The program above will return the index at which  the value is first encountered in the sequence, but consider what would happen if the value isn't found in the sequence. In such a circumstance the program will just return the default return value None making it unpredictable  since we cannot be guaranteed that the program returned it  because it didn't locate the value we wanted or because something awry happened. We can instead make the program to return a predictable value, which if we encounter, we will be assured that  the program didn't find the value we wanted in the sequence. 

def find(seq, value):
    val = None
    for i in range(len(seq)):
        if seq[i] == value:
            val = i
    return val or -1
    

The above program will return -1  if the value whose index we want  is not found in the sequence

There should be one-- and preferably only one --obvious way to do it.

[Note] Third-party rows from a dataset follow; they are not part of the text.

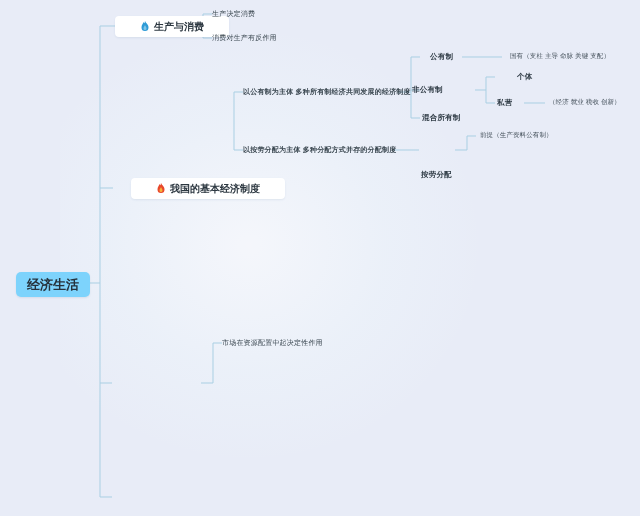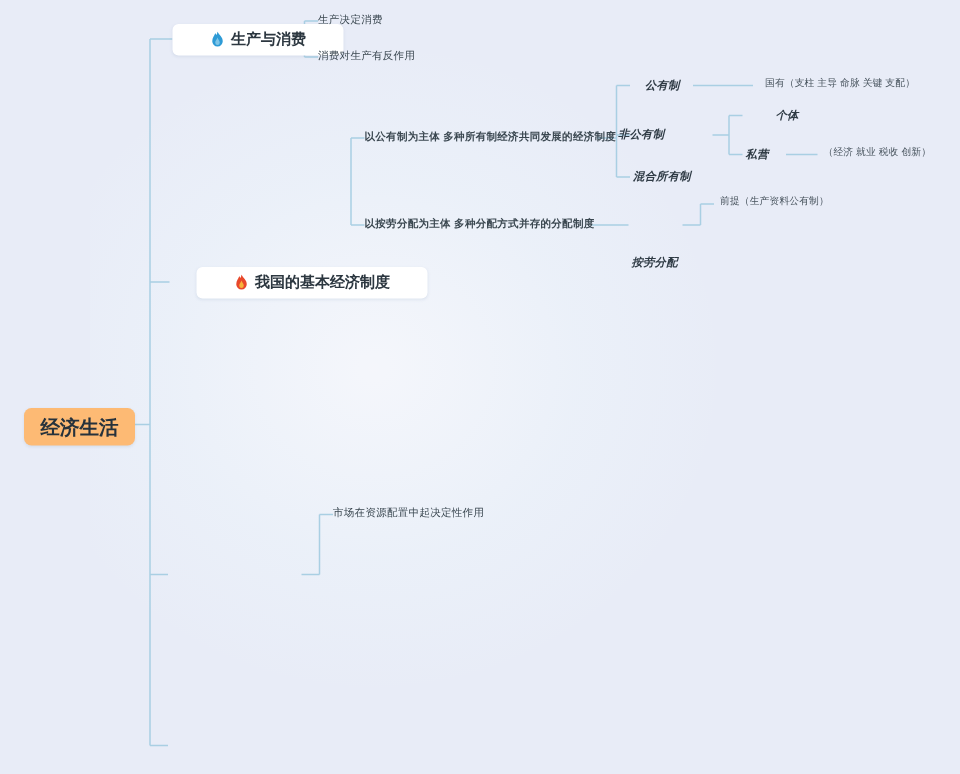--- a/index.html
+++ b/index.html
@@ -91,7 +91,6 @@
     color: #2f3b45;
     font-weight: bold;
     letter-spacing: 0.2px;
-    font-style: italic;
   }
   .node.note {
     font-size: 6.5px;

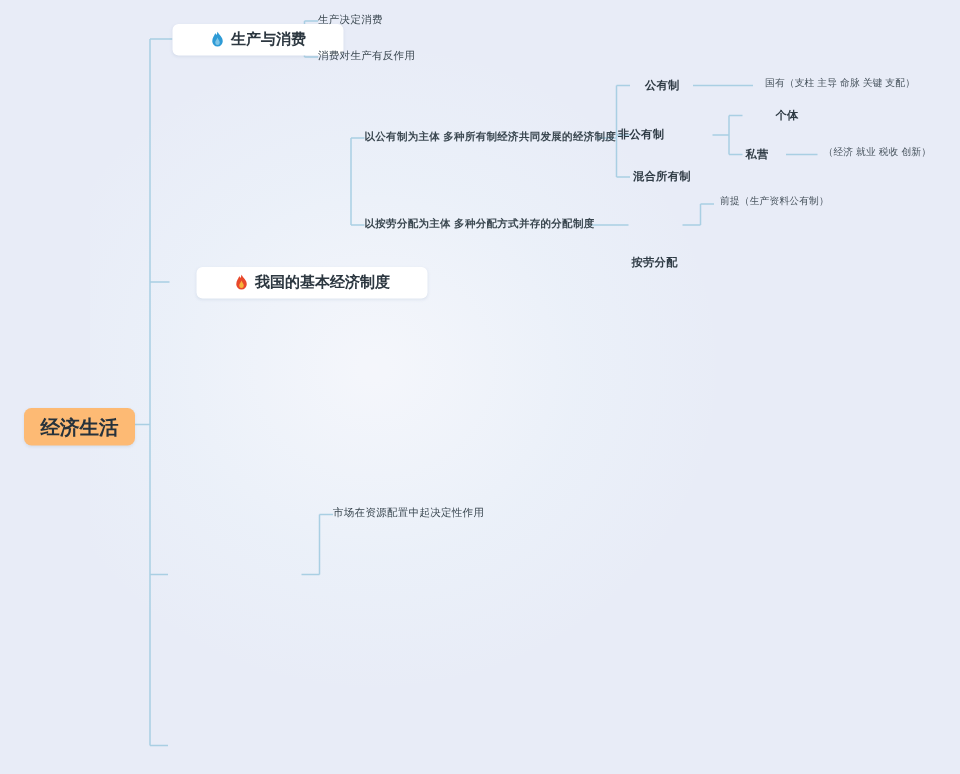--- a/index.html
+++ b/index.html
@@ -54,7 +54,7 @@
   }
   
   .node.root {
-    background: #fdba74;
+    background: #7dd3fc;
     border-radius: 5px;
     padding: 6px 11px;
     font-size: 13px;

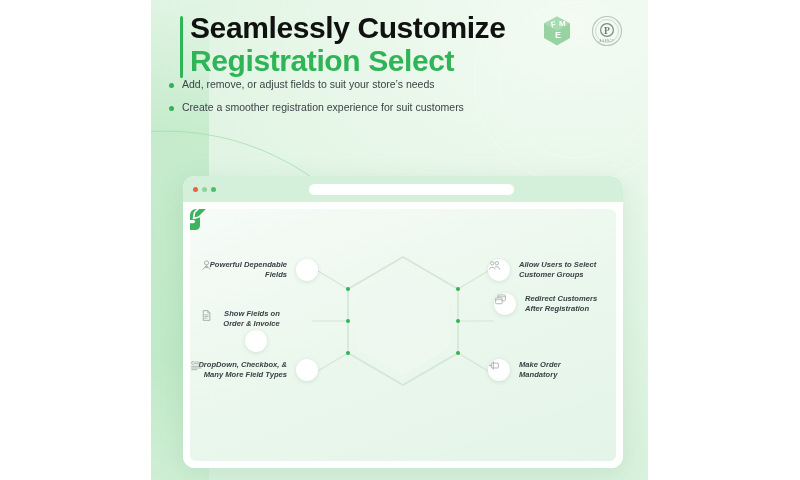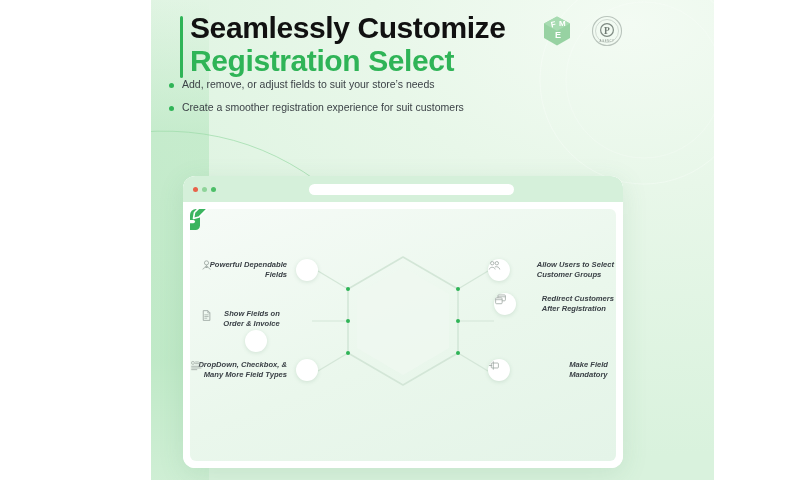--- a/index.html
+++ b/index.html
@@ -24,7 +24,7 @@
     position: absolute;
     left: 151px;
     top: 0;
-    width: 563px;
+    width: 497px;
     height: 480px;
     background:
       radial-gradient(120% 90% at 85% 5%, #f3fbf3 0%, #e8f7e9 38%, #d9f2dd 100%);

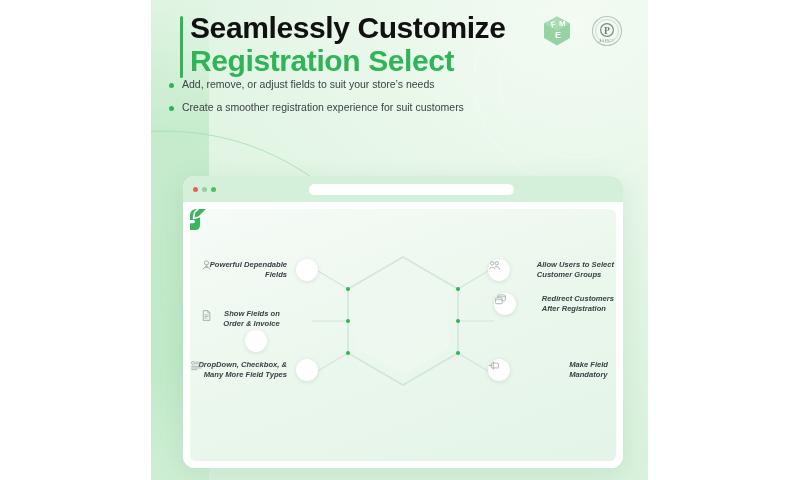--- a/index.html
+++ b/index.html
@@ -142,7 +142,7 @@
   #diagram { position: absolute; left: 0; top: 0; width: 100%; height: 100%; }
   #diagram svg { position: absolute; left: 0; top: 0; }
 
-  .node { position: absolute; display: flex; align-items: center; justify-content: space-between; }
+  .node { position: absolute; display: flex; align-items: center; }
   .node.left  { flex-direction: row; }
   .node.right { flex-direction: row; }
 

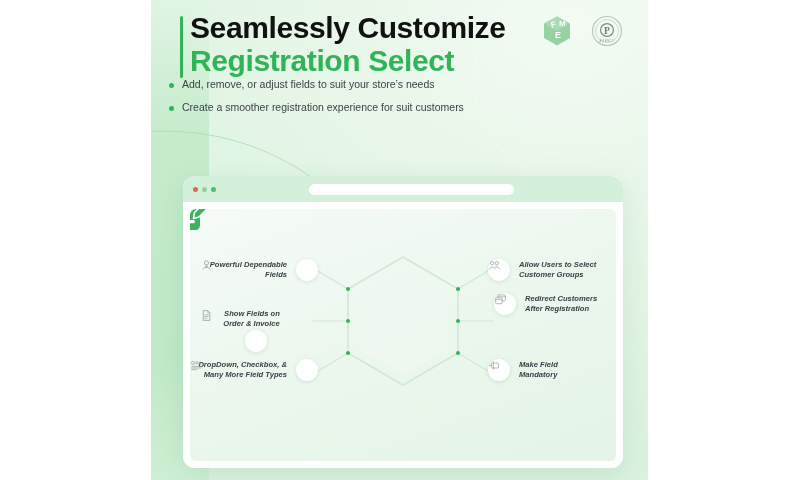--- a/index.html
+++ b/index.html
@@ -356,7 +356,7 @@
                   <path d="M2.2 10 h3.6" stroke="#9aa5a0" stroke-width="1.2" stroke-linecap="round"></path>
                 </svg>
               </span>
-              <span class="node-label">Make Field
+              <span class="node-label">Make Order
 Mandatory</span>
             </div>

While there are many ways that a python program can be tackled , there is usually an obvious and straight  way which is  more Pythonic. A Pythonic approach is usually more concise, efficient and readable. This principle is important because large programs are built upon small repeating chunks, making these chunks as Pythonic as possible will help to ensure that the whole program is Pythonic as well thus making it overall efficient , concise and readable.  

names = ["Eric", "Mike", "Daisy", "John", "Smith", "Jimmy"]
i = 0
while i < len(names):
    if names[i] == "John":
       print("John found")
       break
    i+=1

     

While the above loop can be used to iterate over a Python sequence, it is not the most Pythonic way. The same program  written in a Pythonic way would look like:

names = ["Eric", "Mike", "Daisy", "John", "Smith", "Jimmy"]
for name in names:
    if name == "John":
       print("John Found")
       break

That is just a simple example, the more you write and read Python programs, the more you will learn the Pythonic way of doing things.